28th March 2014
If you ever get the opportunity to visit the vineyard where Concha Y Toro’s flagship Don Melchor wine starts its life, you are likely to find yourself in a ditch. An actual ditch, dug just so that you can see, close up, the composition of volcanic stony soil in which the vines struggle to survive. Beats being handed a stone or rock by a winemaker, as is so often the case.
Making a vine fight to get nutrients doesn’t produce an abundance of fruit. That’s the idea. All the goodness and flavour gets concentrated into the grapes the vine does manage to produce. Most of the world’s best wines begin this way.
It’s not just the soil that’s important though. Look up from the ditch and you will see the magnificent, snow-capped peaks of the Chilean Andes rising up in the distance.
The vineyard itself, in Puente Alto (near the capital of Chile, Santiago) is 650 metres above sea level. It’s this height, and proximity to both sea and mountains – plus the big differences between the heat of the day and the coolness of the night as a result – that produces such top notch Cabernet Sauvignon grapes for both Don Melchor and neighbouring Almaviva – a venture between Baron Philippe de Rothschild and Concha Y Toro.
Don Melchor winemaker Enrique Tirado describes the team behind the icon brand “like a winery in a winery”.
I meet him at Concha Y Toro’s HQ, a grand, porticoed mansion where the main draw for tourists is the Casillero del Diablo wine cellar.
Enrique takes me, and a small group of sommeliers, through a tasting of wines made from six different parcels of vines within the Puente Alto vineyard. These will all make up the final blend for Don Melchor (in differing amounts according to each vintage) and be aged in a mixture of new and aged French oak.
Enrique wants us to see how Cabernet Sauvignon can express itself differently within 114 hectares (the size of the vineyard). There is also wine from a seventh parcel. This is Cabernet Franc to add, apparently, softness and complexity.
We taste our way around, noting that some of the wines feel more fresh because of higher acidity, some have more dense fruit, and others where other flavours in the Cabernet Sauvignon spectrum come to the fore.
Then Enrique does his party trick, taking all the wines from different parcels and making up a blend there and then. Since he’s been in charge of Don Melchor since 1997, he’s had just a wee bit of practice. It is fascinating to taste the final result and then try to pick out all the different characters from the parcel wines.
Enrique explains that his aim with Don Melchor is “to show an expression of the vineyard, not an international style”. In other words, he’s not making it to appeal to a specific palate or market in mind, like you could argue the beautifully honed, jet-set, super-duper-ultra-premium Almaviva is (see also Napa’s Opus One).

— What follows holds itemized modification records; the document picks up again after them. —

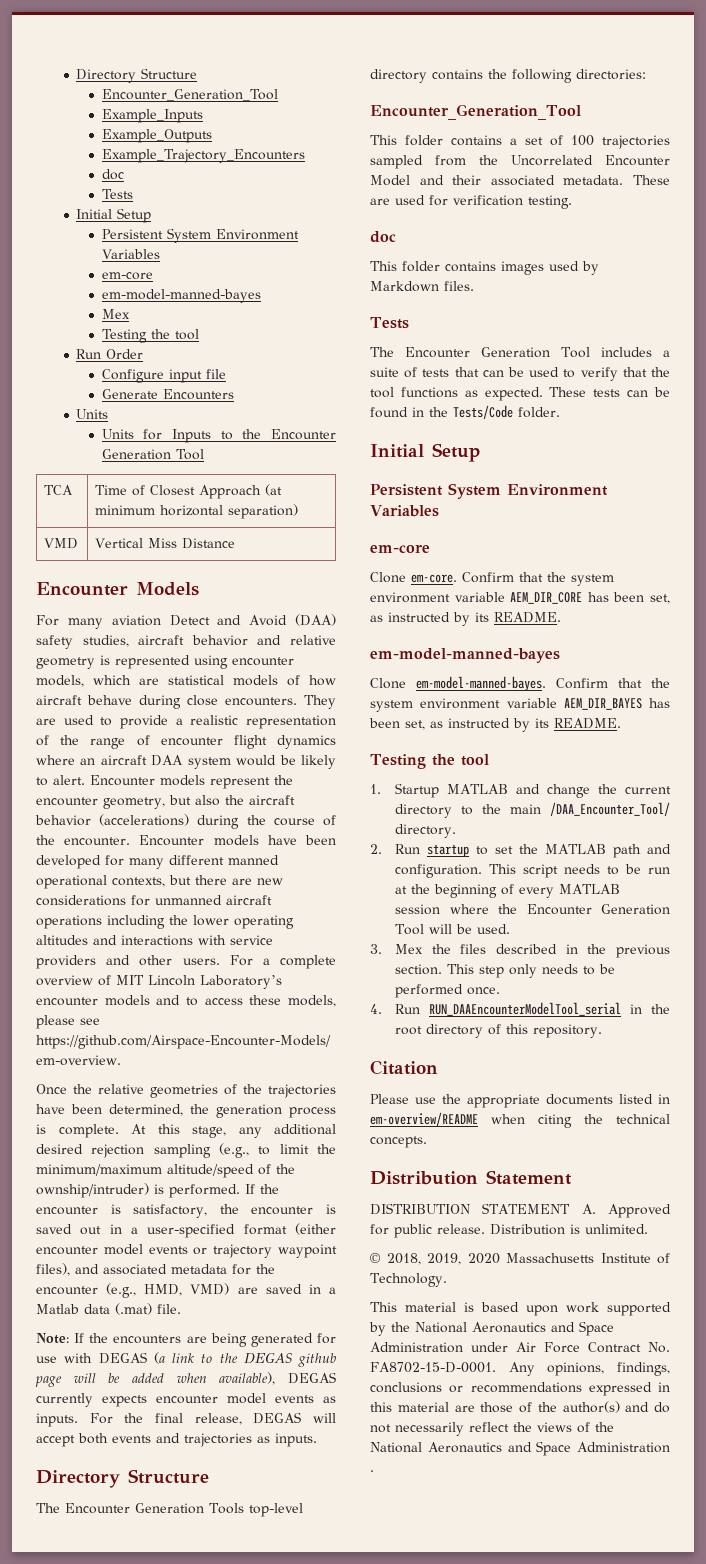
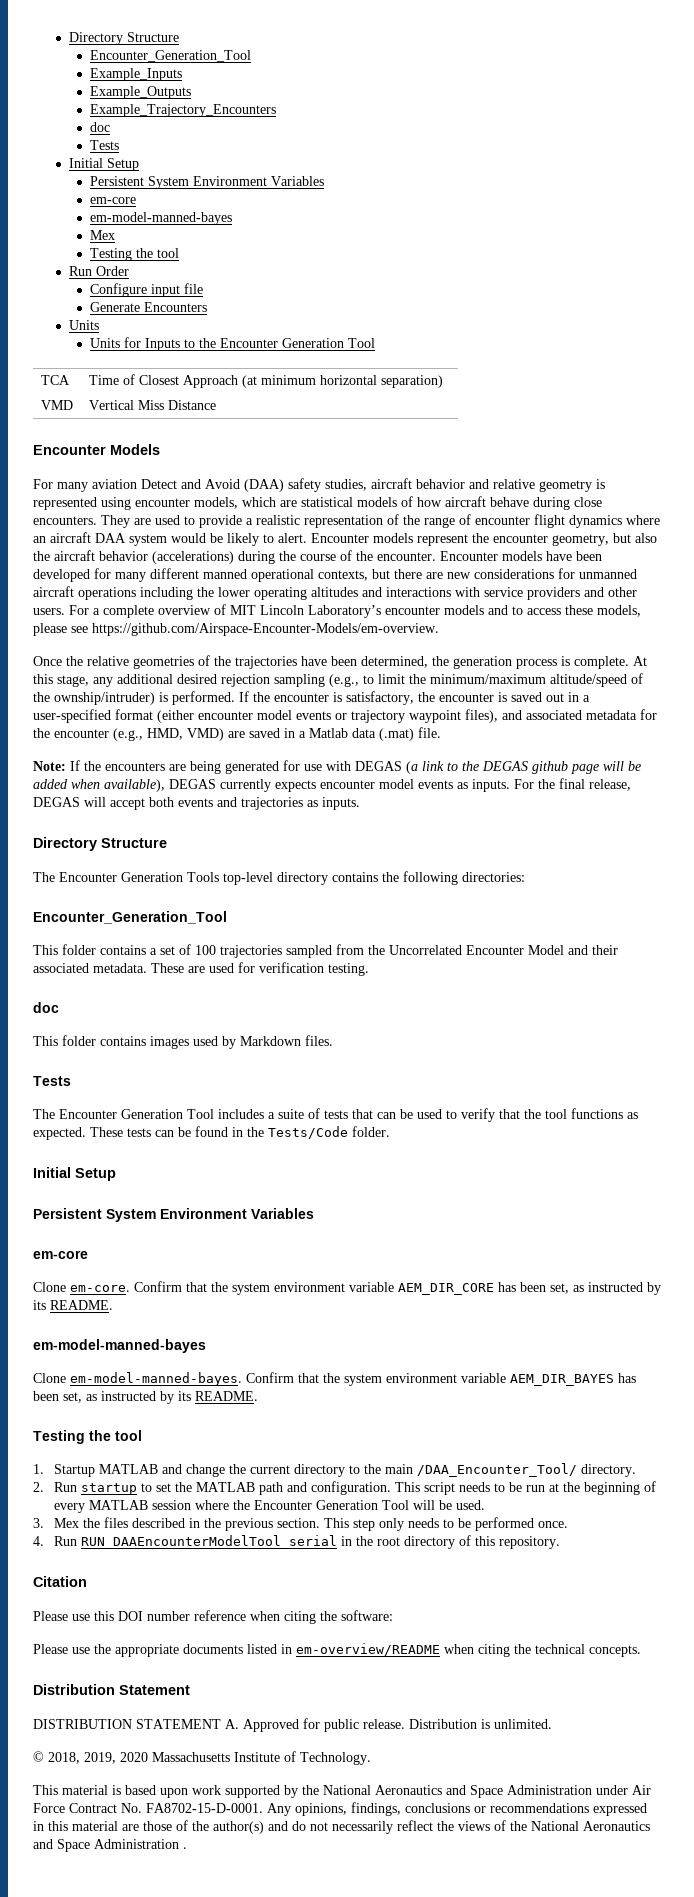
(438, 1067) none -> [33,1610,393,1624] // Please use this DOI number reference when citing the software:

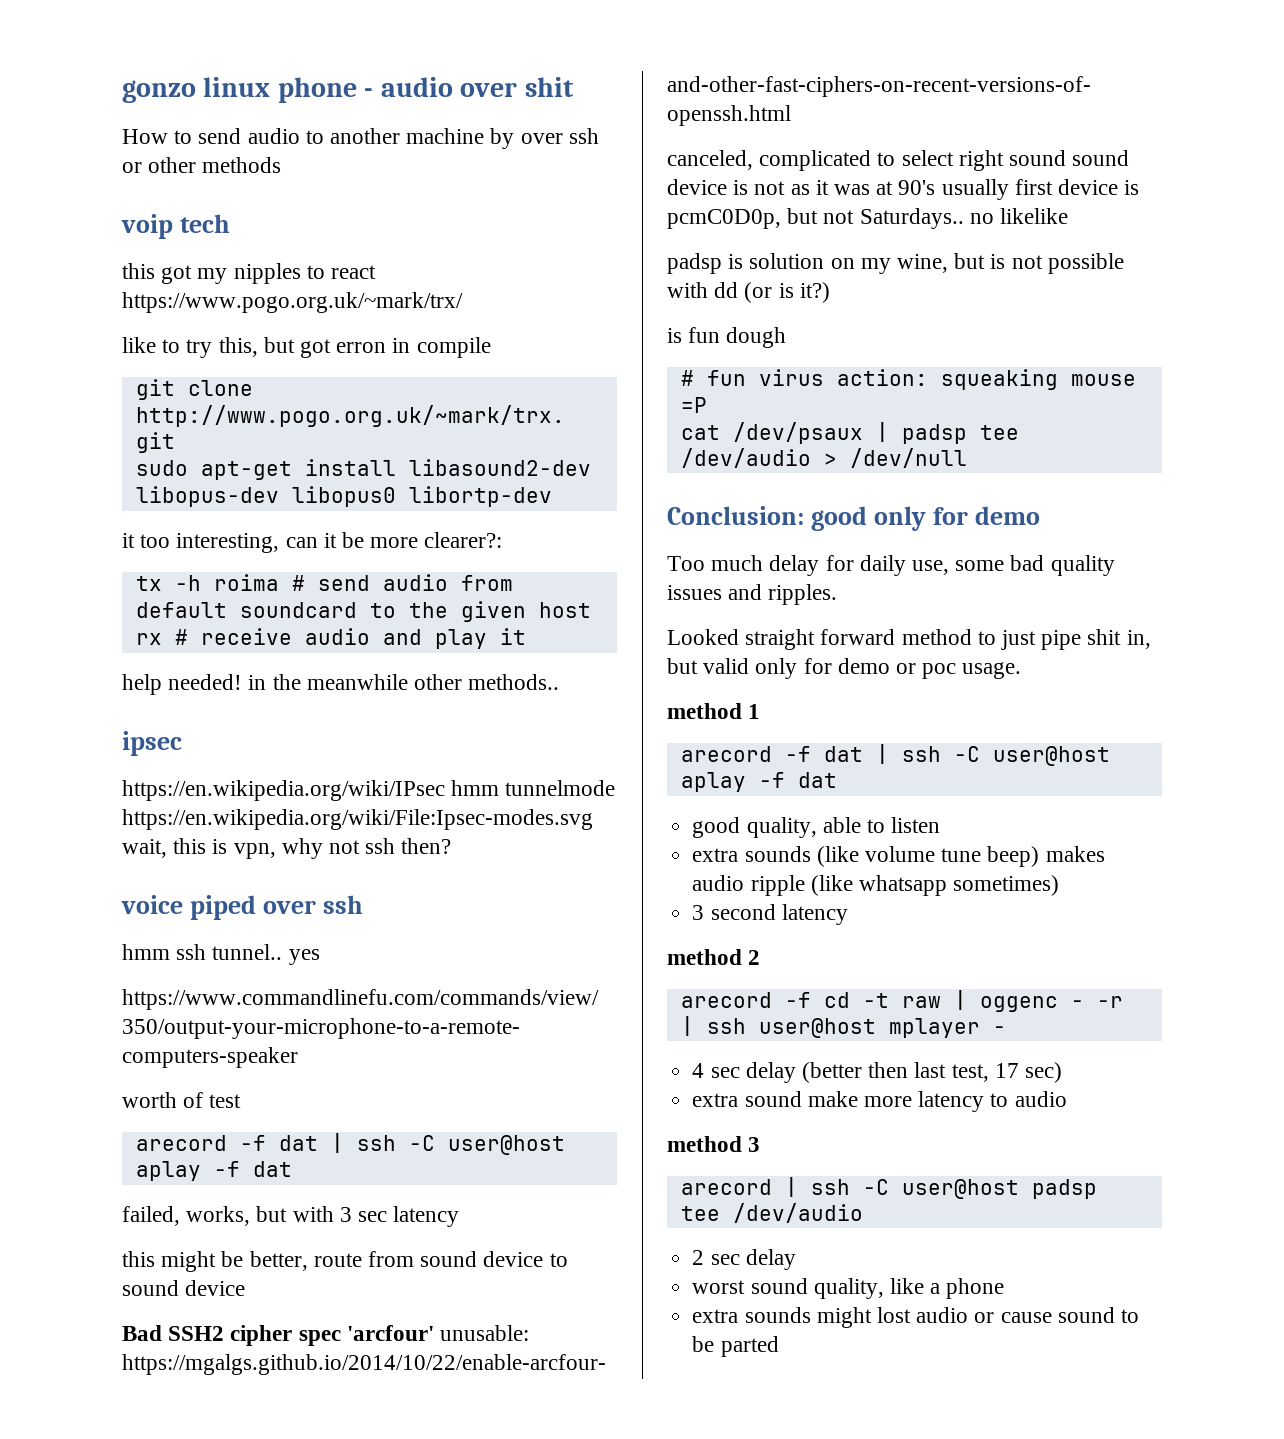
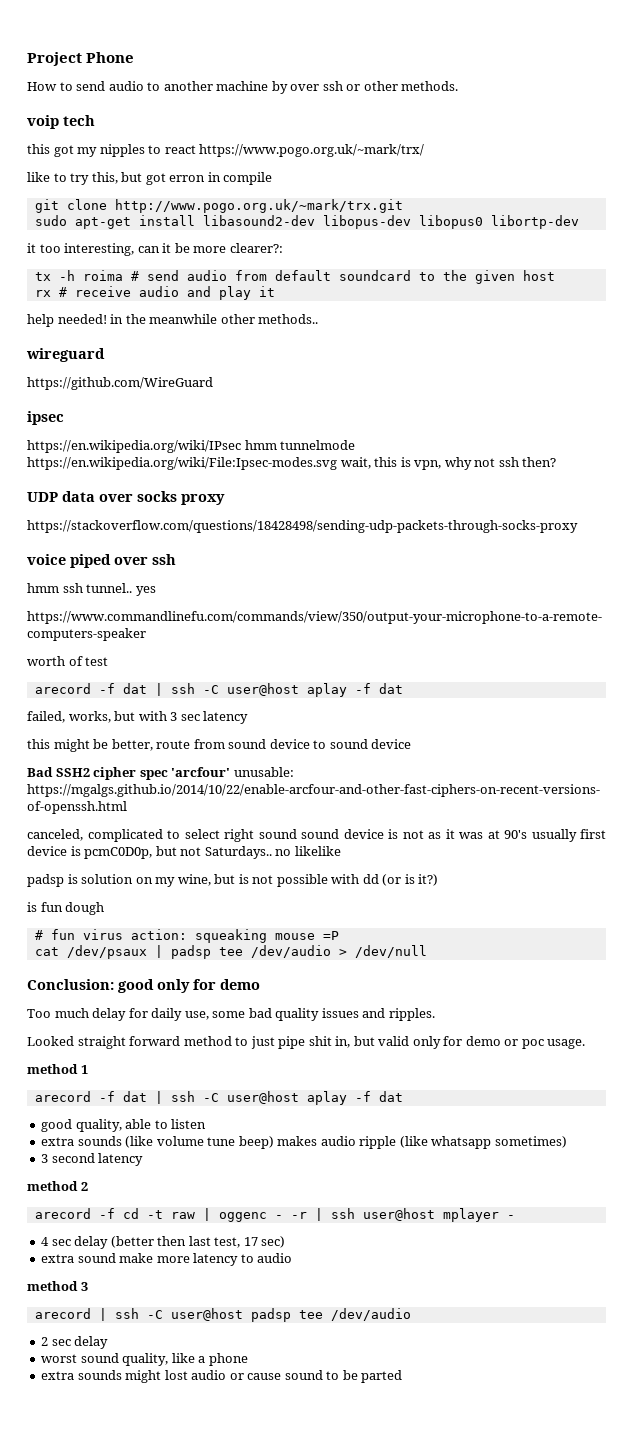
[122,77,574,103] gonzo linux phone - audio over shit -> [27,52,135,66] Project Phone
[202,157,282,173] methods -> [401,81,459,91] methods.
(560, 682) none -> [26,348,105,362] [27,377,213,390] // wireguard // https://github.com/WireGuard
(452, 846) none -> [27,491,225,505] [27,520,578,533] // UDP data over socks proxy // https://stackoverflow.com/questions/18428498/sending-udp-packets-through-socks-proxy

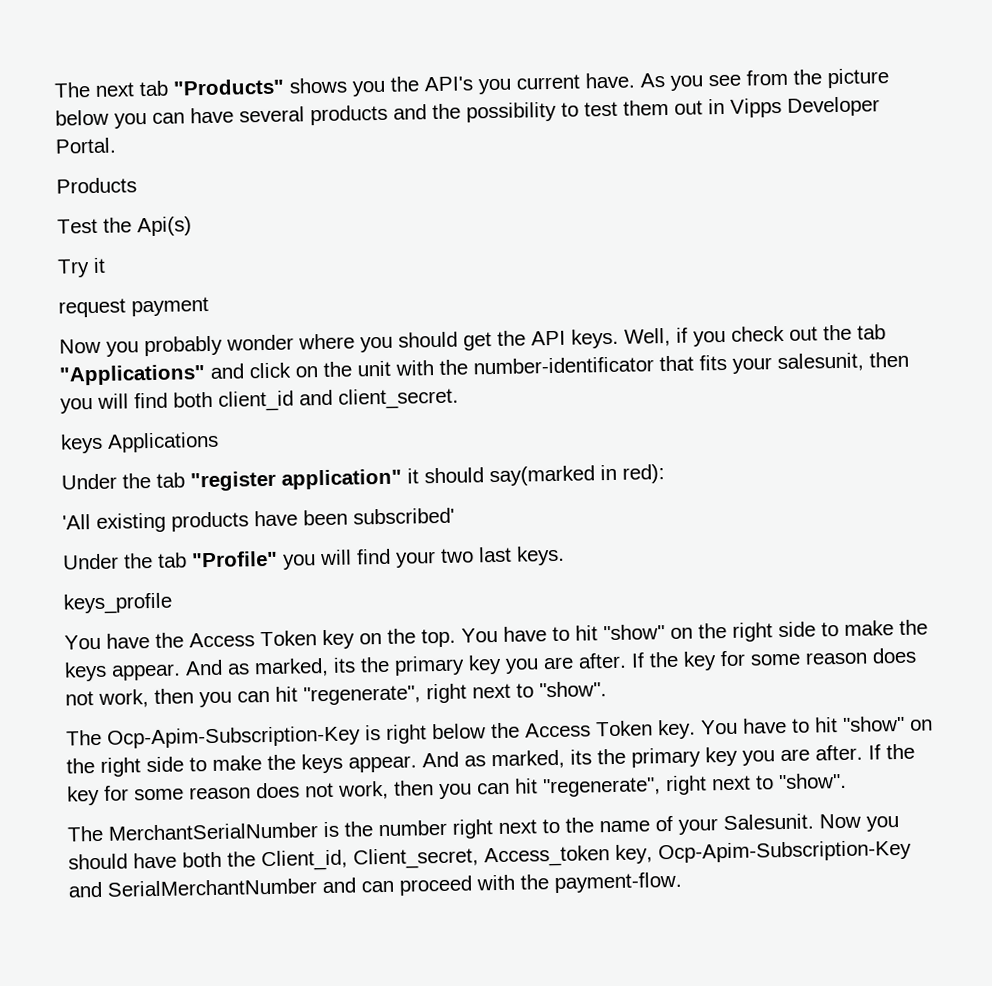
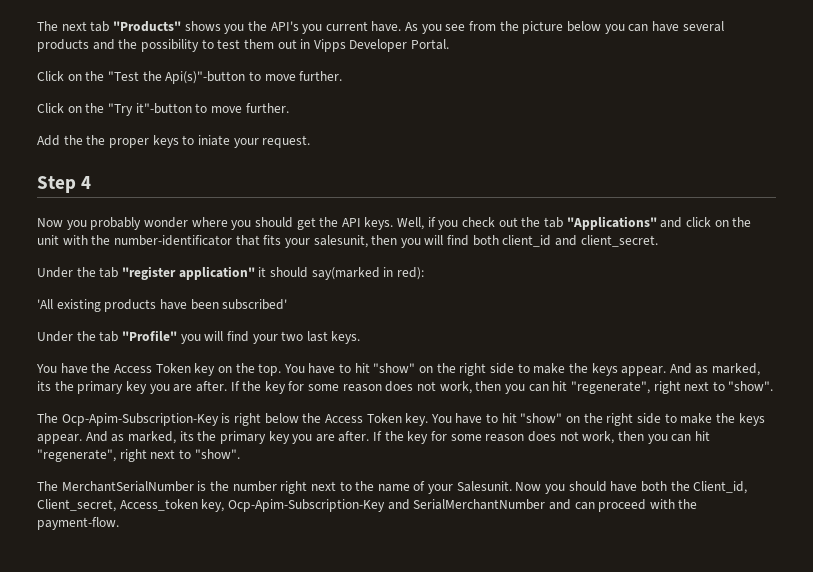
[56,177,137,194] [57,216,192,237] [57,257,106,278] [58,296,209,318] Products // Test the Api(s) // Try it // request payment -> [37,71,343,84] [37,103,289,116] [37,135,311,148] [37,176,92,193] Click on the "Test the Api(s)"-button to move further. // Click on the "Try it"-button to move further. // Add the the proper keys to iniate your request. // Step 4
[60,431,219,454] // keys Applications -> (658, 241) none
[63,592,173,615] // keys_profile -> (361, 337) none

He’s trying to show how his country can make a fine wine out of Cabernet that still feels Chilean.
Is he successful? I’ve not blind tasted it with other Cabernet Sauvignons but, as you might have guessed, I prefer the rugged superhero dash of Don Melchor to the glamorous supermodel sashay of Almaviva.
Before we leave Chile, we treat ourselves to (i.e. pay for) a bottle of Alpha Montes M 2010, a competitor in the high-end Cab stakes, and a bottle of Don Melchor 2009.
It would be unfair to make a detailed comparison, given that they are different vintages, the grapes come from different Chilean regions, and both are drunk before they show their true potential.
But on that night, the chiseled intensity of the Don Melchor is the wine that seduces me. And a great reward for standing in that ditch.
Don Melchor retails in the UK for c £50-60 depending on how many you buy, if it’s part of a 12 case minimum spend/order and if you need to pay for delivery if ordering online.
I travelled to Chile courtesy of Concha Y Toro.